(Version difference data)
━━━━━━━━━━━━━━━━━━━━

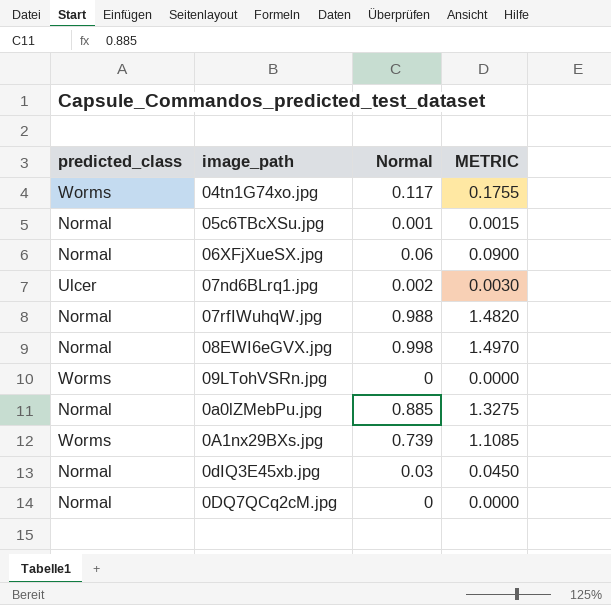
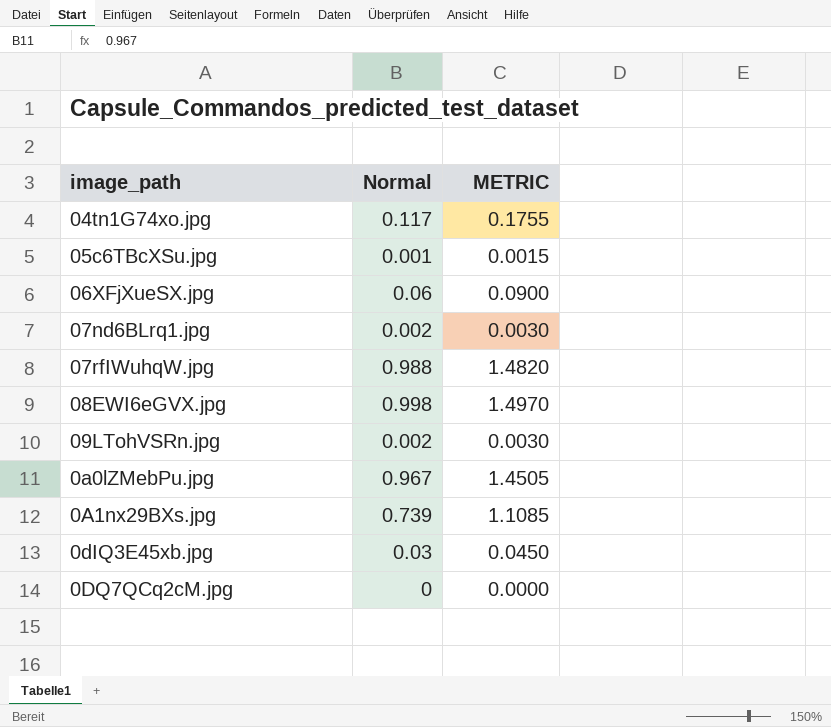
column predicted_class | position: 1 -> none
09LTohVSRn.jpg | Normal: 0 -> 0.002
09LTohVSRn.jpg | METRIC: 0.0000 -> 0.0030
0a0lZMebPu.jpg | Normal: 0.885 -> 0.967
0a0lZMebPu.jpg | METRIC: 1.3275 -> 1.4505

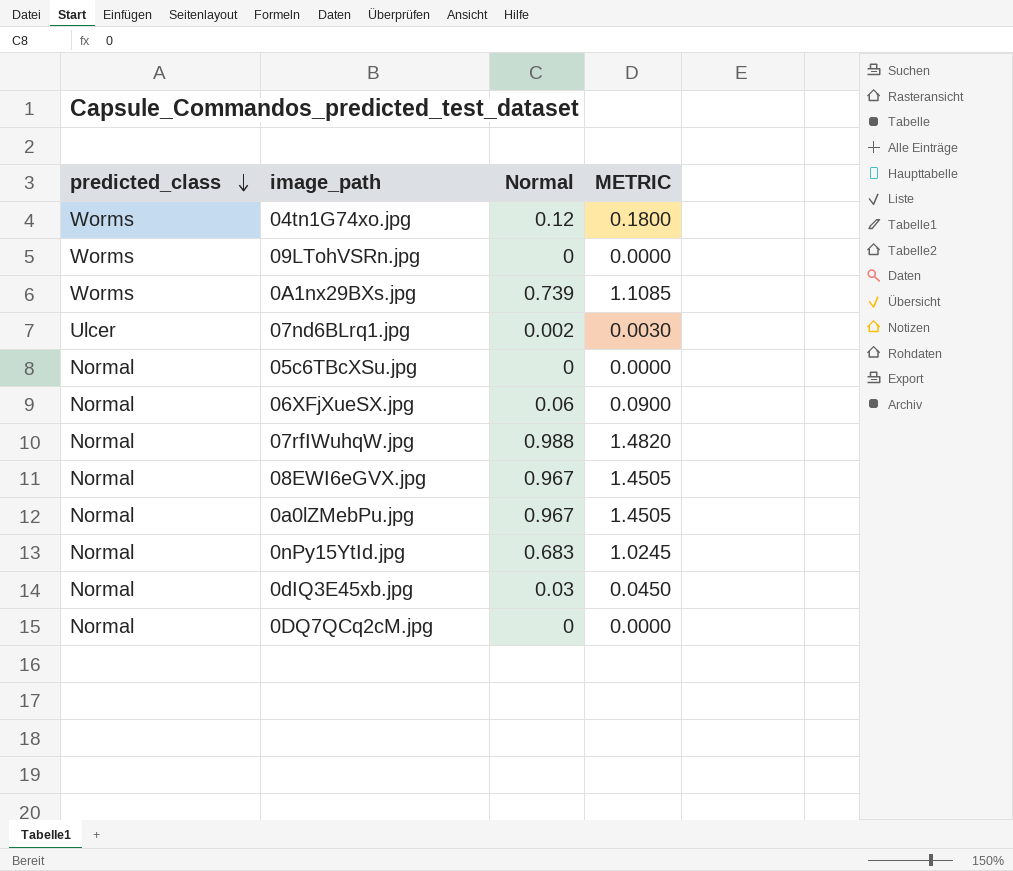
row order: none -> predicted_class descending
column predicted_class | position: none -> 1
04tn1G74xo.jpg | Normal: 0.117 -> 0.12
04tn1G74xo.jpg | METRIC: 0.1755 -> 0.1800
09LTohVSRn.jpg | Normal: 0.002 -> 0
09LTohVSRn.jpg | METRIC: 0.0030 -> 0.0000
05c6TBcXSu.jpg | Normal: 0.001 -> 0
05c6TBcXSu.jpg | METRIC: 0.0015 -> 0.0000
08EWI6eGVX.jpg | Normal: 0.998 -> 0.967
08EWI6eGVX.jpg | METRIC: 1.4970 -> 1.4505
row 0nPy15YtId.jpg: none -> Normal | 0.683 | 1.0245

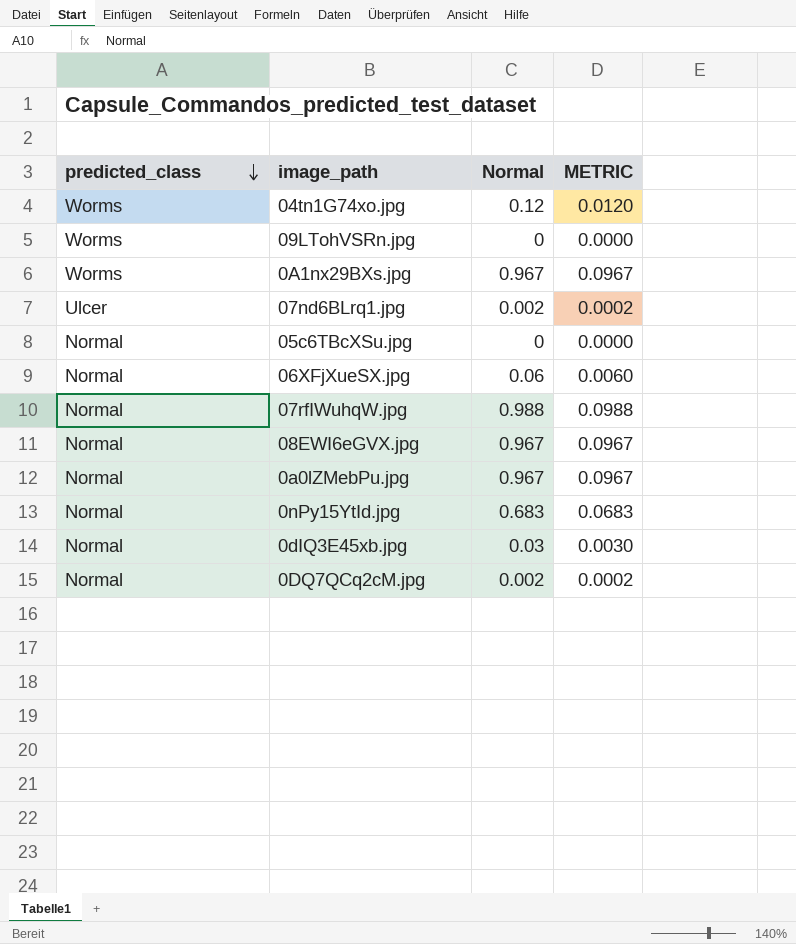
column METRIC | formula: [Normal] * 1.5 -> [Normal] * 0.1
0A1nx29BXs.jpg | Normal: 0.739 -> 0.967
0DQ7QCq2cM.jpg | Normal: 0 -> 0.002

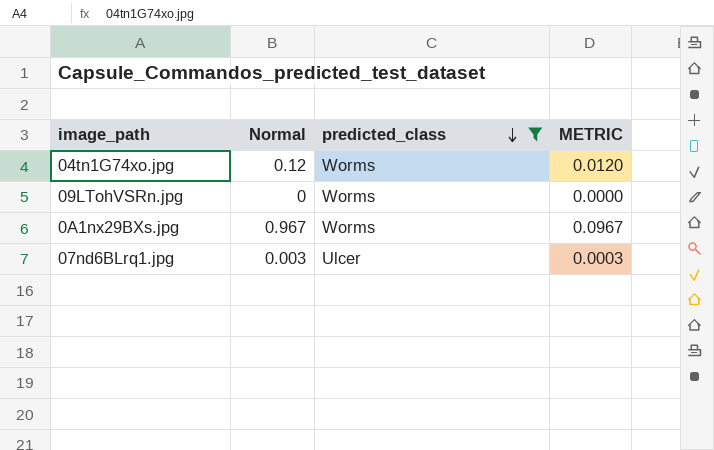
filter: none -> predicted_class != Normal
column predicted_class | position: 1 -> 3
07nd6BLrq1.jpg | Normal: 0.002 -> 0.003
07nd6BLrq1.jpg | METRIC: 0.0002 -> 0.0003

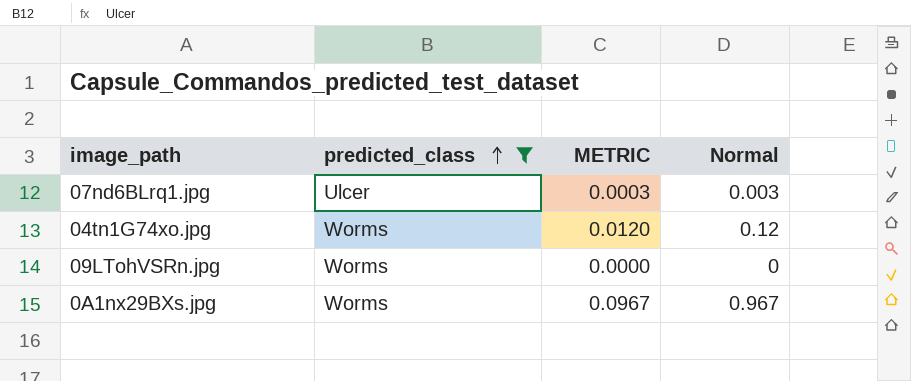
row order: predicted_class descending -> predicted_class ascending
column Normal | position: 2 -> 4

━━━━━━━━━━━━━━━━━━━━

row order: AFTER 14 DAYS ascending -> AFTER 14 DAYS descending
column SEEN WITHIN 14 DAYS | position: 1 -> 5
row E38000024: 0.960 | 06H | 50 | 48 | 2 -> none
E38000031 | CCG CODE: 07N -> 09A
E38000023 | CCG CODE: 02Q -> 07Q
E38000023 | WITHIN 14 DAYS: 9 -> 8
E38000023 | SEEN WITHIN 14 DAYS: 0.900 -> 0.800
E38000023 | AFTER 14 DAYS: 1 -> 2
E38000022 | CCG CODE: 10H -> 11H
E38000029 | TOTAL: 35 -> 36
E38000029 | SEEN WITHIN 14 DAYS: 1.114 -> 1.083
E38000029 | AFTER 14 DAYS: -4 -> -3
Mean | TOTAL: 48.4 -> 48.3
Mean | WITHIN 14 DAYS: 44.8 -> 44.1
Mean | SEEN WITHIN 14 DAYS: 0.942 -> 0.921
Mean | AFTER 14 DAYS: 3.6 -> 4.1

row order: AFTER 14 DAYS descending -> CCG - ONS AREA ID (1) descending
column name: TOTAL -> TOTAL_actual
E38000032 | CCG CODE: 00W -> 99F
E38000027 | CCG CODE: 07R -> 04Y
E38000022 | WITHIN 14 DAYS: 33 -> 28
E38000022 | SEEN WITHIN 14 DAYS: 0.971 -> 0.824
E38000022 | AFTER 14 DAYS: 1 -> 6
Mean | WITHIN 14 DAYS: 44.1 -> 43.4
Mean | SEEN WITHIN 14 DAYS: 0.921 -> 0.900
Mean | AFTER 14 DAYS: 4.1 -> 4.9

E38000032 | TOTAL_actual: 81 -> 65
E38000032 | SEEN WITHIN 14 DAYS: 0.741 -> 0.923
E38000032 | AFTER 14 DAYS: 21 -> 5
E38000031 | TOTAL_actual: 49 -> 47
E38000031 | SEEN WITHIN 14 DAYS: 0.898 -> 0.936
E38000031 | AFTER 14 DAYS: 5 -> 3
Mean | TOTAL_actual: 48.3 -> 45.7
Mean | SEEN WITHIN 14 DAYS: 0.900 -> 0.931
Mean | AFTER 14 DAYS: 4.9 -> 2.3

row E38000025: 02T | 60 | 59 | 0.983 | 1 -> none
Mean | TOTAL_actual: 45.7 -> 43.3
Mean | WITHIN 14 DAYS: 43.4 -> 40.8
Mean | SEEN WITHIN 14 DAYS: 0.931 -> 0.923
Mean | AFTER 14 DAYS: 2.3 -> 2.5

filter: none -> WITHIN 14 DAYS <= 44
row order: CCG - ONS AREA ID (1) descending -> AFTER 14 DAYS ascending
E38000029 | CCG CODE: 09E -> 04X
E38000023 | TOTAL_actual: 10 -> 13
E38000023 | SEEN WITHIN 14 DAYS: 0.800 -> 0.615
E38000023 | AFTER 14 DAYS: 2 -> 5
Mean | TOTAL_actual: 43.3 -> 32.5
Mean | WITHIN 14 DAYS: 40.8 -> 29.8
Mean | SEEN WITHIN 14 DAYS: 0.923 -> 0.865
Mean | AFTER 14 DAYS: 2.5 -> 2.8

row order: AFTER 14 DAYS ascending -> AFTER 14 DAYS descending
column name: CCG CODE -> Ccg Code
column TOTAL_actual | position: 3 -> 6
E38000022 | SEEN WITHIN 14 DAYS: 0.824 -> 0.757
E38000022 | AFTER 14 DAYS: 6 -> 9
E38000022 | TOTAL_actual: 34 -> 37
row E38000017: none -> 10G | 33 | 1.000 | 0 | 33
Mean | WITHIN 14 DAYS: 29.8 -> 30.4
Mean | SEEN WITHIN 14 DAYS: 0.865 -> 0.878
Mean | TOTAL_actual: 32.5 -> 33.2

━━━━━━━━━━━━━━━━━━━━

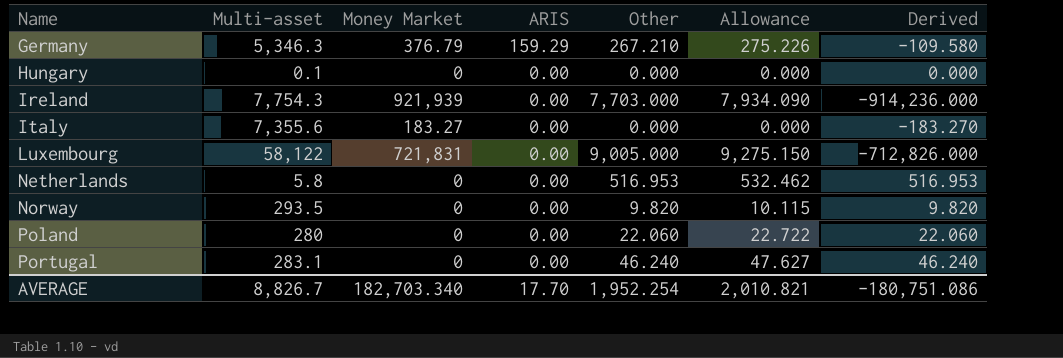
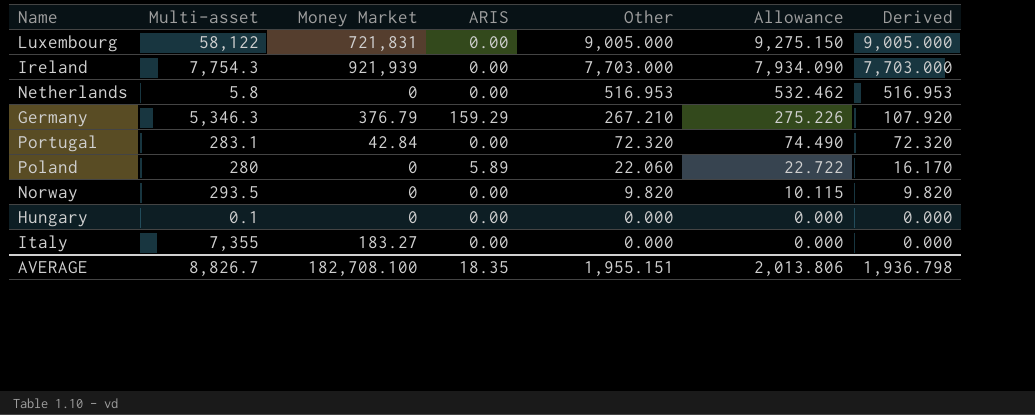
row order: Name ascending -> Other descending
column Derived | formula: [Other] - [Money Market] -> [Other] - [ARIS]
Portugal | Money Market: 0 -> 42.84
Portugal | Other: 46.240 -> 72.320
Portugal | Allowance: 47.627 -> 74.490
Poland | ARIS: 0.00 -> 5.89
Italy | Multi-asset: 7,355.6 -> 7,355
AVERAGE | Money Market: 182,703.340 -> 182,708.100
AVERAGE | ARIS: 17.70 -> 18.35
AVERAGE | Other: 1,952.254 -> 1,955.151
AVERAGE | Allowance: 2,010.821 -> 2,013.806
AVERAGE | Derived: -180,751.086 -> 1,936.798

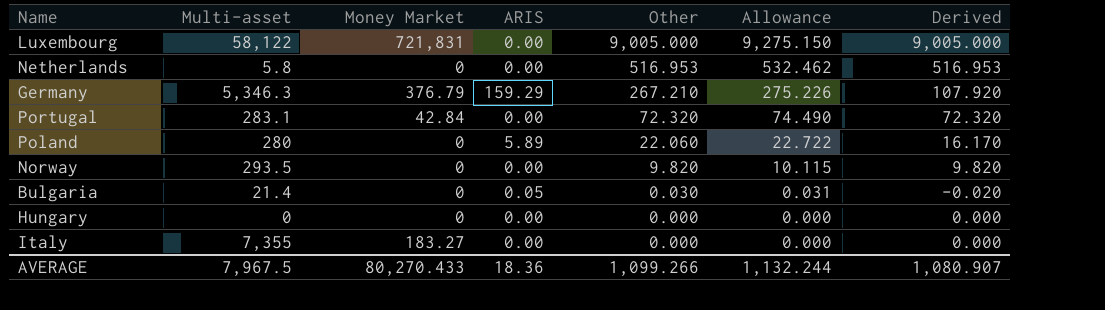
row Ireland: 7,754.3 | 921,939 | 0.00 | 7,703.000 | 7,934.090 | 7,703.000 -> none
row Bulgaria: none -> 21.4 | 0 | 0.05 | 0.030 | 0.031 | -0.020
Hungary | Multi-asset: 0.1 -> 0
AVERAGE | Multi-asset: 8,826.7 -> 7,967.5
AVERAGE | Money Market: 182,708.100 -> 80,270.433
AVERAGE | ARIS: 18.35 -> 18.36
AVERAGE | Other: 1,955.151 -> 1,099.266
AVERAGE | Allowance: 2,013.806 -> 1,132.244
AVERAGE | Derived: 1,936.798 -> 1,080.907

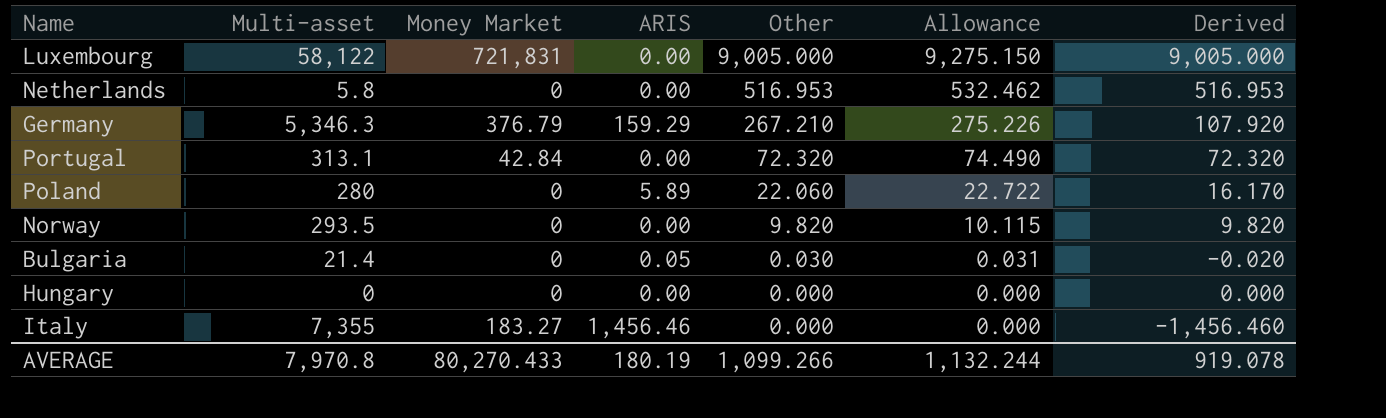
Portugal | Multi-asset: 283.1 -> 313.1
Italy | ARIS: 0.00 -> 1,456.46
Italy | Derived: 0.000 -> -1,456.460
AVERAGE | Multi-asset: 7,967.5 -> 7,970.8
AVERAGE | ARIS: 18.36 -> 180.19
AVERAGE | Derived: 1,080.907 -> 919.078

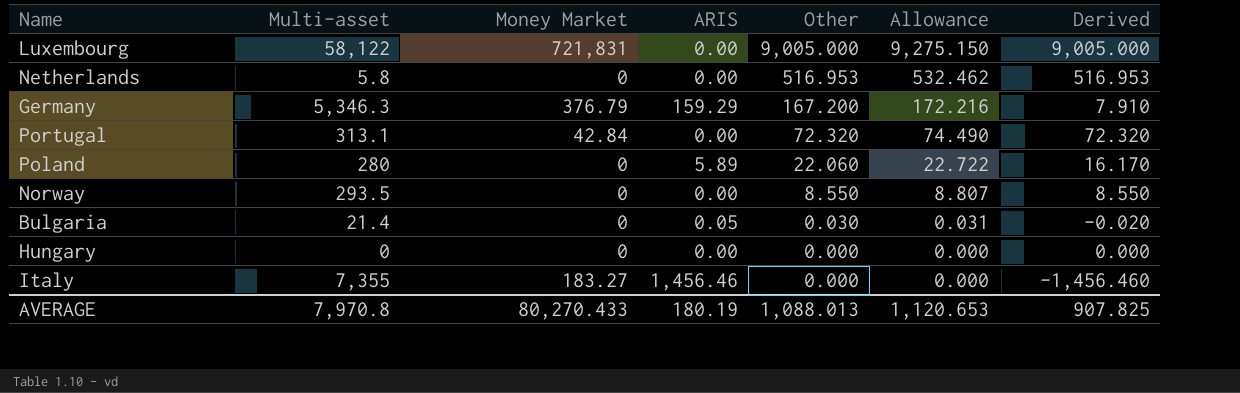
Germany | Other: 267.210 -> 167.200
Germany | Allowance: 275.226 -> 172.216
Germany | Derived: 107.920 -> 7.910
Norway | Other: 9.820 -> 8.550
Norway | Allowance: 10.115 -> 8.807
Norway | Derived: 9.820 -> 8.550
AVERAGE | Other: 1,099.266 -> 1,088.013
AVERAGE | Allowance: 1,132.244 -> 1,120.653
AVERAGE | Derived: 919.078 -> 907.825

━━━━━━━━━━━━━━━━━━━━

Requirement
Will you return exactly the lines above from the one with "column name: CCG CODE -> Ccg Code" down to the one with "Mean | TOTAL_actual: 32.5 -> 33.2", counting both as part of the range?

Task answer
column name: CCG CODE -> Ccg Code
column TOTAL_actual | position: 3 -> 6
E38000022 | SEEN WITHIN 14 DAYS: 0.824 -> 0.757
E38000022 | AFTER 14 DAYS: 6 -> 9
E38000022 | TOTAL_actual: 34 -> 37
row E38000017: none -> 10G | 33 | 1.000 | 0 | 33
Mean | WITHIN 14 DAYS: 29.8 -> 30.4
Mean | SEEN WITHIN 14 DAYS: 0.865 -> 0.878
Mean | TOTAL_actual: 32.5 -> 33.2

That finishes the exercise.